Having done one frontal drawing I was wondering how I could vary the view, and thought of doing a portrait similar to the way I often see myself – distorted in video skype where the screen is too close. I took some photos on my iPad and then did a large A2 charcoal sketch from these. Some of the early ‘mistakes’ reminded me of some of the distorted self-portraits of Tracey Emin.

The final drawing I found quite effective – it gets my eyes when I am in a kind mood. I then photographed the sketch and experimented with different colours and tonal range using Pixelmator on my iPad. I thought this image was quite doable as a back-traced monoprint on for example newsprint. But might possibly be a bit boring.
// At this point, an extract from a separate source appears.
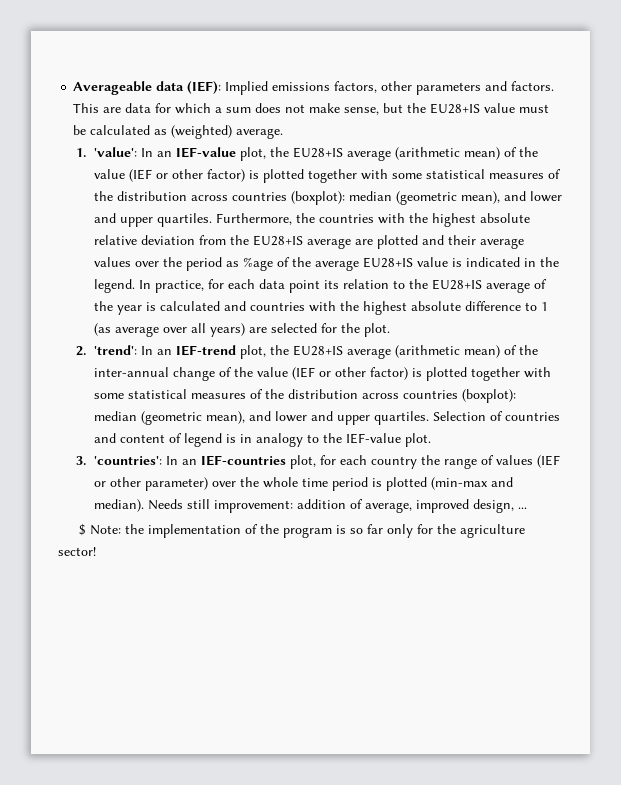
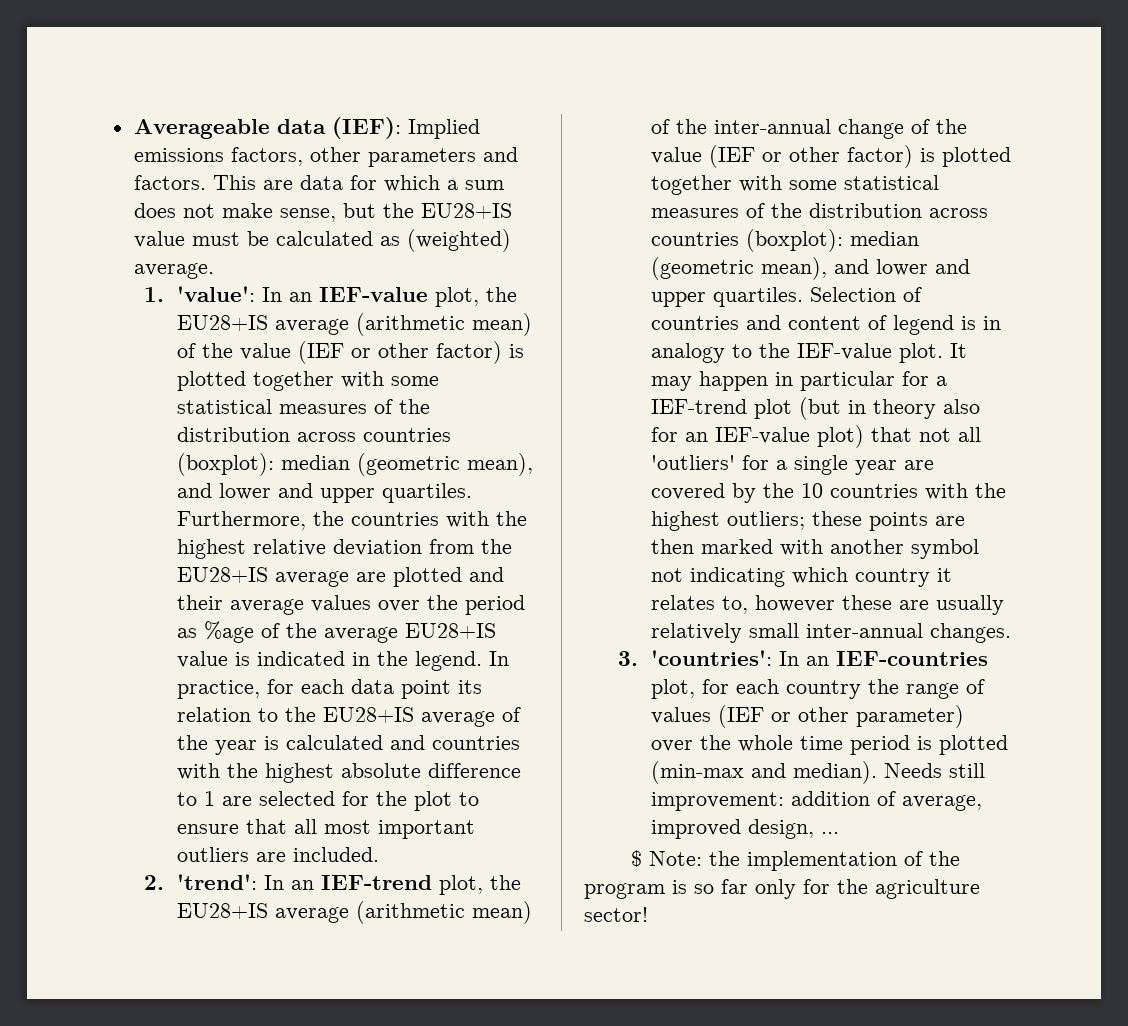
[480,213,531,223] absolute -> (247, 549) none
[94,323,391,337] (as average over all years) are selected for the plot. -> [222,791,480,811] [177,819,476,839] [177,847,380,862] are selected for the plot to ensure that all most important outliers are included.
(432, 440) none -> [950,343,968,358] [651,371,948,391] [651,397,981,420] [651,425,982,448] [651,455,935,475] [651,483,1007,503] [651,511,966,531] [651,539,980,559] [651,567,953,587] [651,595,1005,615] [651,623,1012,643] It may happen in particular for a IEF-trend plot (but in theory also for an IEF-value plot) that not all 'outliers' for a single year are covered by the 10 countries with the highest outliers; these points are then marked with another symbol not indicating which country it relates to, however these are usually relatively small inter-annual changes.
I am now planning to use the last A4 crop as the basis for a two=plate image combining photolithography and drypoint.

Portrait 3

The third portrait was another iPad view I often glimpse as I look down at the screen – the haughty aloof look. Remeniscent of some of the self-portraits of Egon Schiele, Ernst Heckel and Tracey Emin. I did another A2 charcoal sketch from the iPad photo. From this I experimented with back-traced monoprint and subtractive monoprint. This latter I tried a ghost print on tissue paper and really liked the wrinkled pinched appearance of this. I then added some stronger marks in back-traced monoprint in a slightly darker colour on top for the final combination print. I find this a very successful print, but am not sure this same approach would work for the other two images. So I converted thos image into a photo-lithography film print ready to make a plate that will then be overlaid with drypoint.

Distortions like Tracey Emin in Pixelmator were quite fun as an alternative take.

Other photos considered


You should use a different printmaking process for this project.
Sit in front of a mirror with some good directional light from a window or lamp and make several drawings of your head and shoulders. Then do some more drawings using tone. From these drawings decide on your printing method and style.
Make three different prints, trying to capture the essence of yourself.